If a company even INQUIRES about your credit history, that alone can have an adverse effect on your credit rating.  Or if you have what some lenders consider “too many” credit cards, even if you pay them all on time.

So make no mistake, what Wells Fargo did in opening fake bank accounts and credit cards in their customers’ names without their knowledge, let alone permission is, in the cleaned-up-for-a-family-publication words of former Vice President Joe Biden, a “big freaking deal.”

This is fraud on a massive scale with significant potential harm to the victims that, individually, is almost impossible to quantify even if the victims want to make a big stink about it.

The problem is, buried in the fine print of Wells Fargo’s agreements for opening a bank account or obtaining a credit card, you are banned from suing them.
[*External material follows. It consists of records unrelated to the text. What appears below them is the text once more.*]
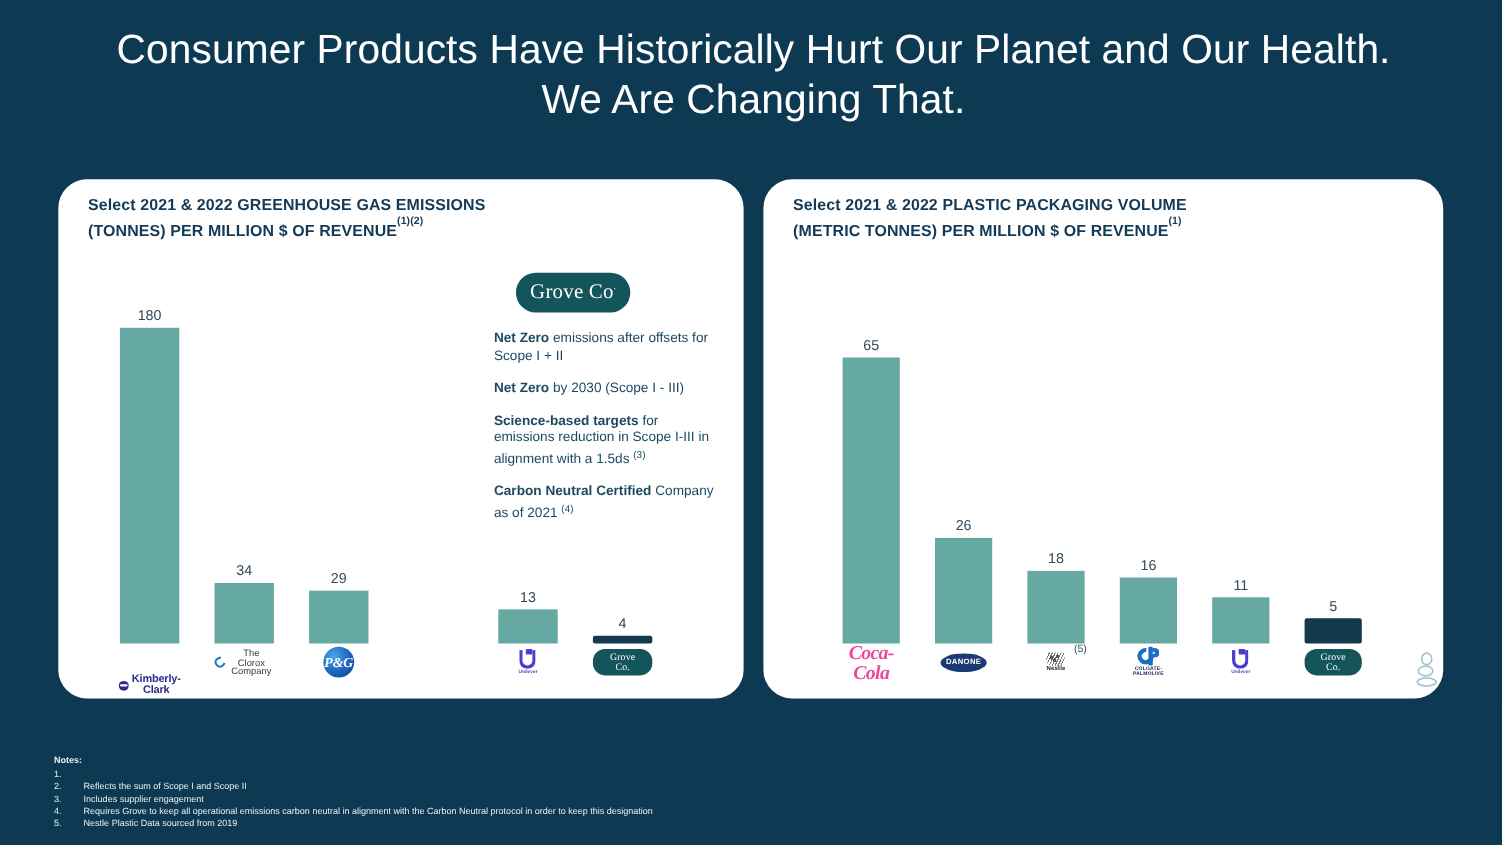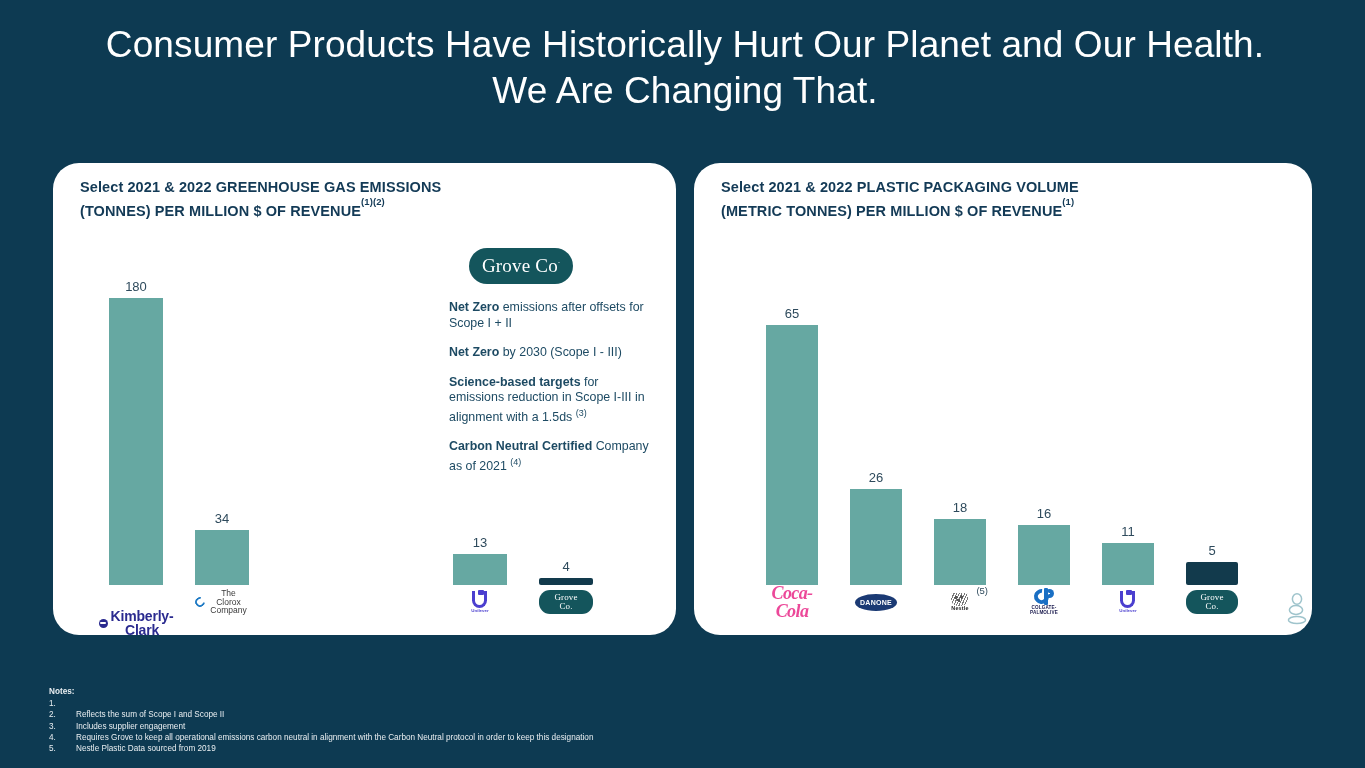--- a/index.html
+++ b/index.html
@@ -80,21 +80,21 @@
   }
   .fn-mark {
     position: absolute;
     font-size: 9.5px;
     color: #2e4a5c;
   }
 
   
   .lg { display: inline-flex; align-items: center; justify-content: center; line-height: 1; }
 
-  .lg-kc { color: #2a2a8f; font-size: 14px; font-weight: bold; letter-spacing: -0.2px; gap: 3px; margin-top: 42px; }
+  .lg-kc { color: #2a2a8f; font-size: 10px; font-weight: bold; letter-spacing: -0.2px; gap: 3px; margin-top: 42px; }
   .lg-kc .dot {
     width: 9px; height: 9px; border-radius: 50%;
     background: #2a2a8f; position: relative; flex: 0 0 auto;
   }
   .lg-kc .dot::after {
     content: ""; position: absolute; left: 1.2px; top: 3.4px;
     width: 6.6px; height: 2.2px; background: #fff; border-radius: 2px;
   }
 
   .lg-clorox { color: #3a3a3a; font-size: 8.5px; gap: 3px; }
@@ -247,20 +247,27 @@
             <span class="lg lg-kc"><span class="dot"></span>Kimberly-Clark</span>
           </div>
         </div>
         <div class="bar-group" style="left: 142px; width: 54px; height: 440px;">
           <div class="bar-value" style="bottom: 87px;">34</div>
           <div class="bar" style="height: 55px; bottom: 28px; background: rgb(102, 168, 162);"></div>
           <div class="bar-logo" style="bottom: -2px;">
             <span class="lg lg-clorox"><span class="c"></span>The Clorox Company</span>
           </div>
         </div>
+        <div class="bar-group" style="left: 228px; width: 54px; height: 440px;">
+          <div class="bar-value" style="bottom: 80px;">29</div>
+          <div class="bar" style="height: 48px; bottom: 28px; background: rgb(102, 168, 162);"></div>
+          <div class="bar-logo" style="bottom: -2px;">
+            <span class="lg lg-pg">P&amp;G</span>
+          </div>
+        </div>
         <div class="bar-group" style="left: 400px; width: 54px; height: 440px;">
           <div class="bar-value" style="bottom: 63px;">13</div>
           <div class="bar" style="height: 31px; bottom: 28px; background: rgb(102, 168, 162);"></div>
           <div class="bar-logo" style="bottom: -2px;">
             <span class="lg lg-unilever">
               <span class="u"></span>
               <span class="wordmark">Unilever</span>
             </span>
           </div>
         </div>

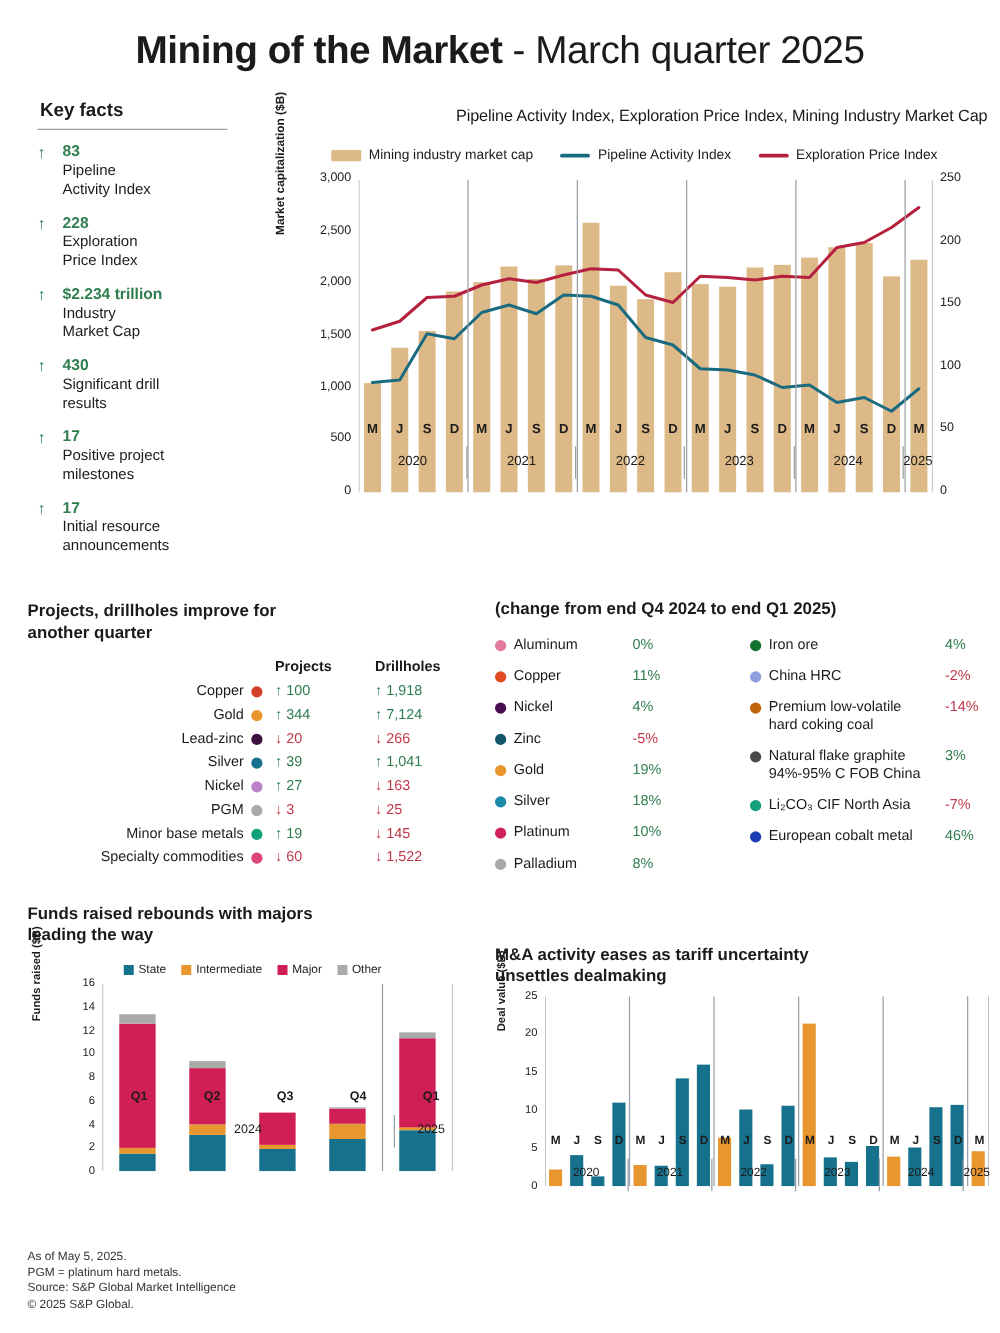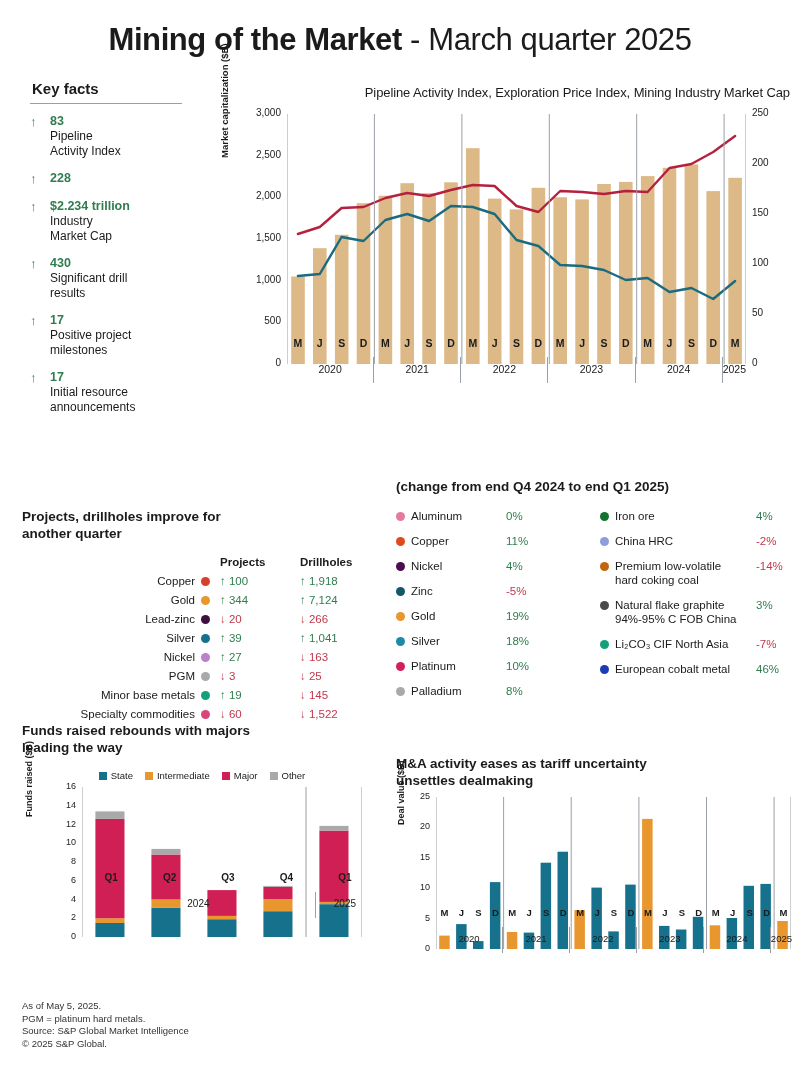--- a/index.html
+++ b/index.html
@@ -60,21 +60,21 @@
   }
   .axis-lbl{ position:absolute; font-size:10px; color:#222; }
   .mc-svgwrap{ position:absolute; left:62px; top:0; right:44px; bottom:0;}
   .mc-xaxis{ position:absolute; left:62px; right:44px; top:252px; height:44px;}
   .xt-row{ display:flex; height:16px;}
   .xt-row span{ flex:1; text-align:center; font-size:10.5px; font-weight:700;}
   .yr-row{ display:flex; height:26px; position:relative; margin-top:4px;}
   .yr-cell{ text-align:center; font-size:10.5px; position:relative; padding-top:6px;}
 
   
-  .projects{ position:absolute; left:22px; top:508px; width:360px; }
+  .projects{ position:absolute; left:22px; top:480px; width:360px; }
   .sec-title{ font-size:13.5px; font-weight:600; line-height:17px; }
   .pj-head{ display:flex; margin-top:14px; font-size:11.5px; font-weight:700;}
   .pj-head .c1{ flex:1; }
   .pj-head .c2{ width:80px; text-align:left;}
   .pj-head .c3{ width:82px; text-align:left;}
   .pj-row{ display:flex; align-items:center; margin-top:7px; font-size:11.5px;}
   .pj-name{ flex:1; text-align:right; display:flex; justify-content:flex-end; align-items:center; gap:6px; padding-right:10px;}
   .dot{ width:9px; height:9px; border-radius:50%; display:inline-block; flex:0 0 9px;}
   .pj-v{ width:80px; }
   .pj-v2{ width:82px; }
@@ -133,20 +133,21 @@
    <div class="kf-arrow">↑</div>
    <div class="kf-body">
      <div class="kf-value">83</div>
      <div class="kf-label">Pipeline<br>Activity Index</div>
    </div>
  </div>
  <div class="kf-item">
    <div class="kf-arrow">↑</div>
    <div class="kf-body">
      <div class="kf-value">228</div>
+     <div class="kf-label">Exploration<br>Price Index</div>
    </div>
  </div>
  <div class="kf-item">
    <div class="kf-arrow">↑</div>
    <div class="kf-body">
      <div class="kf-value">$2.234 trillion</div>
      <div class="kf-label">Industry<br>Market Cap</div>
    </div>
  </div>
  <div class="kf-item">
@@ -168,20 +169,34 @@
    <div class="kf-body">
      <div class="kf-value">17</div>
      <div class="kf-label">Initial resource<br>announcements</div>
    </div>
  </div>
     </div>
 </div>
 
 <div class="mainchart">
   <div class="mc-title">Pipeline Activity Index, Exploration Price Index, Mining Industry Market Cap</div>
+  <div class="mc-legend" id="mc-legend">
+ <div class="li">
+   <span class="swatch-bar" style="background:#ddb987"></span>
+   <span>Mining industry market cap</span>
+ </div>
+ <div class="li">
+   <span class="swatch-line" style="background:#1b6b80"></span>
+   <span>Pipeline Activity Index</span>
+ </div>
+ <div class="li">
+   <span class="swatch-line" style="background:#b5203f"></span>
+   <span>Exploration Price Index</span>
+ </div>
+    </div>
   <div class="mc-plot">
     <div class="mc-ylabel">Market capitalization ($B)</div>
 
     <div id="mc-yticks"></div>
     <div id="mc-yticks-r"></div>
     <div class="mc-svgwrap">
       <svg id="mc-svg" width="100%" height="250" viewBox="0 0 459 250" preserveAspectRatio="none">
           <rect x="4.2" y="162.5" width="13.6" height="87.5" fill="#ddb987"></rect>
           <rect x="26.0" y="134.2" width="13.6" height="115.8" fill="#ddb987"></rect>
           <rect x="47.9" y="120.8" width="13.6" height="129.2" fill="#ddb987"></rect>

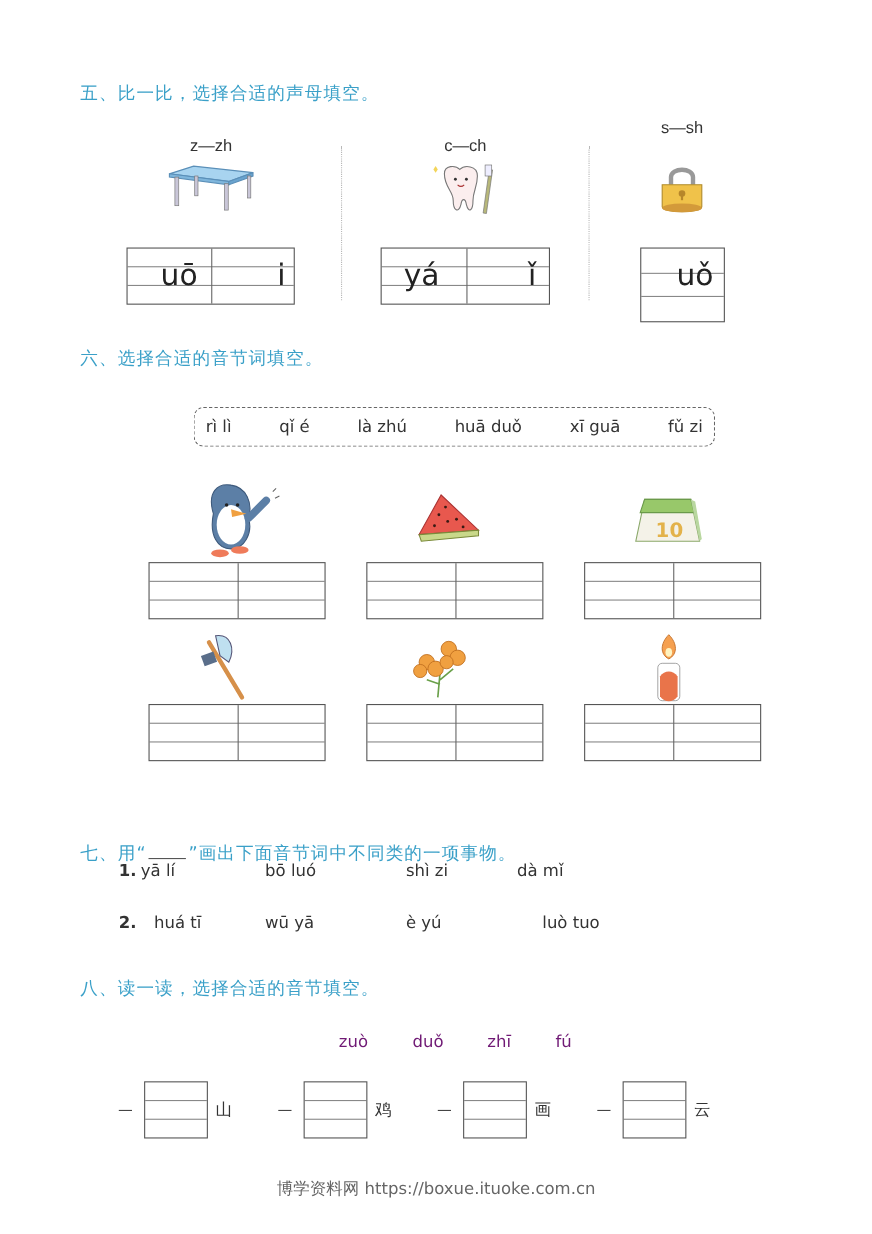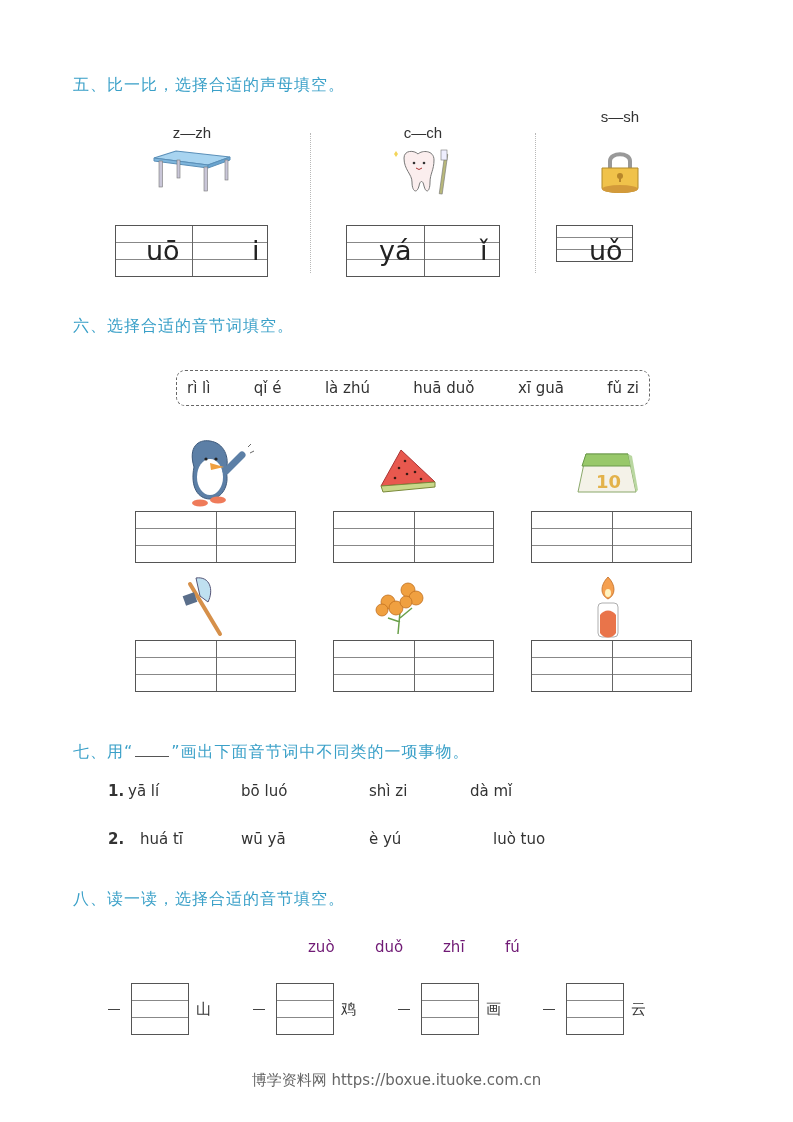--- a/index.html
+++ b/index.html
@@ -82,24 +82,24 @@
 <div class="vdiv" style="left:310px;top:133px;height:140px"></div>
 <div class="vdiv" style="left:535px;top:133px;height:140px"></div>
 
 <div class="grid" style="left:115px;top:225px;width:153px;height:52px">
   <div class="split" style="left:76px"></div>
   <div class="txt" style="left:30px">uō</div>
   <div class="txt" style="left:136px">i</div>
 </div>
 <div class="grid" style="left:346px;top:225px;width:154px;height:52px">
   <div class="split" style="left:77px"></div>
-  <div class="txt" style="left:32px">yá</div>
+  <div class="txt" style="left:20px">yá</div>
   <div class="txt" style="left:133px">ǐ</div>
 </div>
-<div class="grid" style="left:556px;top:225px;width:77px;height:37px">
+<div class="grid" style="left:582px;top:225px;width:77px;height:68px">
   <div class="txt" style="left:32px">uǒ</div>
 </div>
 
 <div class="heading" style="top:316px">六、选择合适的音节词填空。</div>
 
 <div class="wordbox">
   <span>rì lì</span>
   <span>qǐ é</span>
   <span>là zhú</span>
   <span>huā duǒ</span>
@@ -177,21 +177,21 @@
 <div class="grid" style="left:135px;top:640px;width:161px;height:52px">
     <div class="split" style="left:80px"></div>
   </div>
 <div class="grid" style="left:333px;top:640px;width:161px;height:52px">
     <div class="split" style="left:80px"></div>
   </div>
 <div class="grid" style="left:531px;top:640px;width:161px;height:52px">
     <div class="split" style="left:80px"></div>
   </div>
 
-<div class="heading" style="top:742px">
+<div class="heading" style="top:766px">
   <span>七、用“</span><span class="blank"></span><span>”画出下面音节词中不同类的一项事物。</span>
 </div>
 
 <div class="row7" style="top:782px">
   <span class="num" style="left:0">1.</span>
   <span style="left:20px">yā lí</span>
   <span style="left:133px">bō luó</span>
   <span style="left:261px">shì zi</span>
   <span style="left:362px">dà mǐ</span>
 </div>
It’s called a “forced arbitration” clause.  And even if you somehow miraculously notice it, the average person has absolutely no idea whatsoever what the heck it means.  Well, it means you can’t sue the bank that fraudulently opened a checking account or credit card in your name without your knowledge or permission.

Here’s the clause Wells Fargo slips into your contract (shouting “caps” in the original)…

“YOU UNDERSTAND AND AGREE THAT YOU AND THE BANK ARE WAIVING THE RIGHT TO A JURY TRIAL OR TRIAL BEFORE A JUDGE IN A PUBLIC COURT.”

Instead, you are forced to try to resolve your dispute through a process administered, not by a court of law, but by something called the American Arbitration Association (AAA) – not to be confused with the American Automobile Association (AAA).

And just to put in perspective how problematic these clauses are, consider this constitutional right every American enjoys thanks to the 7th Amendment…

“In Suits at common law, where the value in controversy shall exceed twenty dollars, the right of trial by jury shall be preserved…”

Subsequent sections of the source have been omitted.